Meaning of Conversion
In the context of a private company converting into a limited liability partnership, 'conversion' refers to the comprehensive transfer of the private company's property, assets, interests, rights, privileges, liabilities, obligations, and overall business undertaking to a limited liability partnership, as per the guidelines specified in Schedule 3 of the LLP Act, 2008.
Step 1: The first essential step is to convene a board meeting to discuss the proposal for converting the company into a Limited Liability Partnership (LLP). During the meeting, a board resolution must be passed, authorizing the conversion and granting approval to any director to apply for the desired name of the LLP.
Step 2: After obtaining the board's approval, the company must obtain written consent from all its shareholders regarding the conversion into an LLP. This step ensures that all stakeholders are informed and supportive of the decision.

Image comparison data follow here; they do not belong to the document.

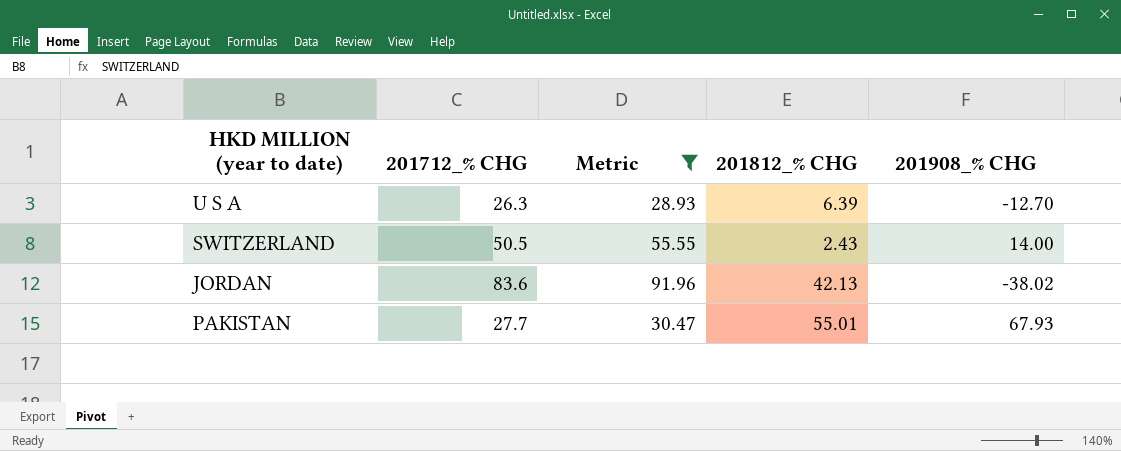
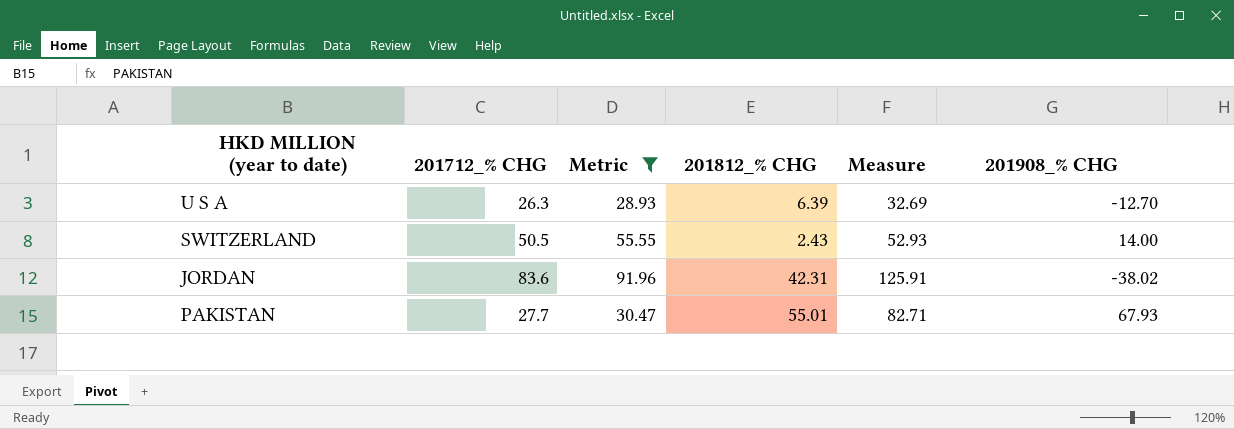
column Measure | formula: none -> [201712_% CHG] + [201812_% CHG]
JORDAN | 201812_% CHG: 42.13 -> 42.31

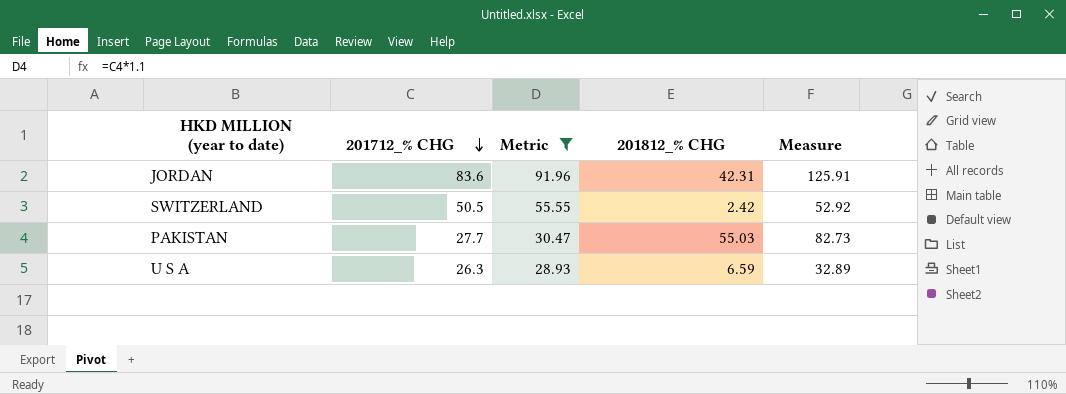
row order: none -> 201712_% CHG descending
column 201908_% CHG | position: 6 -> none
SWITZERLAND | 201812_% CHG: 2.43 -> 2.42
SWITZERLAND | Measure: 52.93 -> 52.92
PAKISTAN | 201812_% CHG: 55.01 -> 55.03
PAKISTAN | Measure: 82.71 -> 82.73
U S A | 201812_% CHG: 6.39 -> 6.59
U S A | Measure: 32.69 -> 32.89

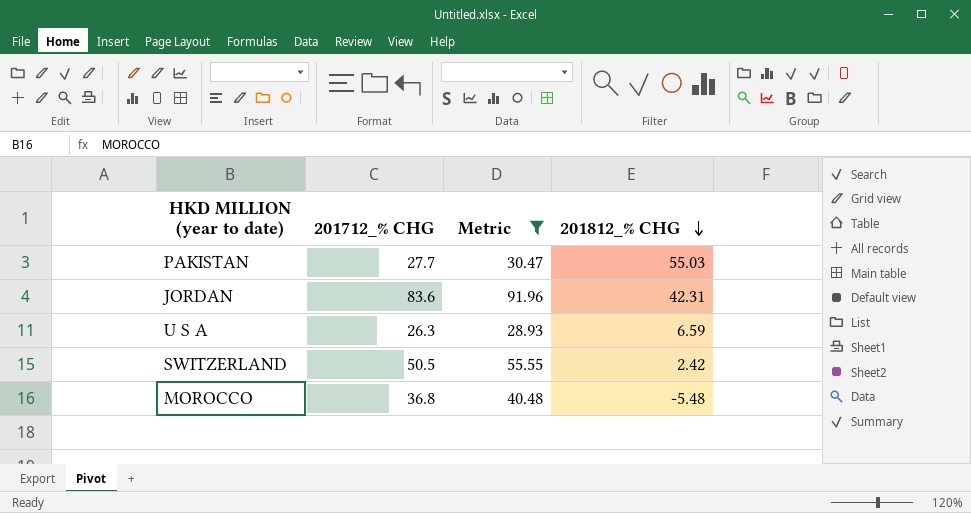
row order: 201712_% CHG descending -> 201812_% CHG descending
column Measure | formula: [201712_% CHG] + [201812_% CHG] -> none
row MOROCCO: none -> 36.8 | 40.48 | -5.48

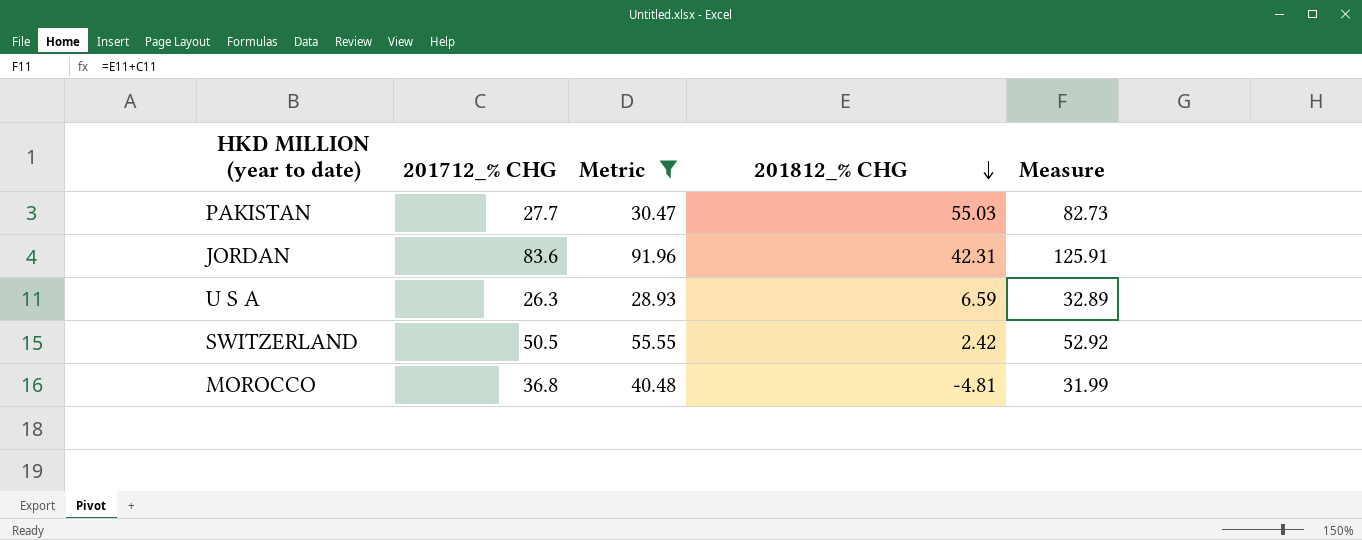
column Measure | formula: none -> [201712_% CHG] + [201812_% CHG]
MOROCCO | 201812_% CHG: -5.48 -> -4.81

Step 3: Next, the company is required to apply for the reservation of the chosen LLP name with the Registrar of Companies (ROC). Once the application is processed and approved, the company will receive a name approval certificate from the ROC.
Step 4: With the name approval in hand, the company must proceed to execute all necessary documents, including consent forms and subscriber sheets. Additionally, they need to file the prescribed forms, namely FiLLiP and Form 18, with the ROC. These forms contain important information and details related to the conversion process.
It is important to meticulously follow each of these steps to ensure a smooth and legally compliant conversion of the company into an LLP. Consulting with legal and financial experts during the process is advisable to avoid any potential pitfalls or oversights.
Documents required for conversion
Documents for FiLLip Form
Documents for form 18
After receiving approval for the conversion from the Registrar of Companies (RoC), proceed to execute the LLP Agreement. Subsequently, ensure the timely filing of the LLP Agreement with the RoC using e-form LLP 3, all within 30 days from the date of conversion approval granted by the RoC.
Based on the preceding discussions, it is evident that a Limited Liability Partnership (LLP) offers greater convenience in terms of compliance and taxation compared to a traditional company. As a result, it becomes a more favourable choice, particularly for small entrepreneurs. Moreover, existing companies can smoothly transition into an LLP structure, ensuring they retain the benefits of Limited Liability while reducing the burden of compliance.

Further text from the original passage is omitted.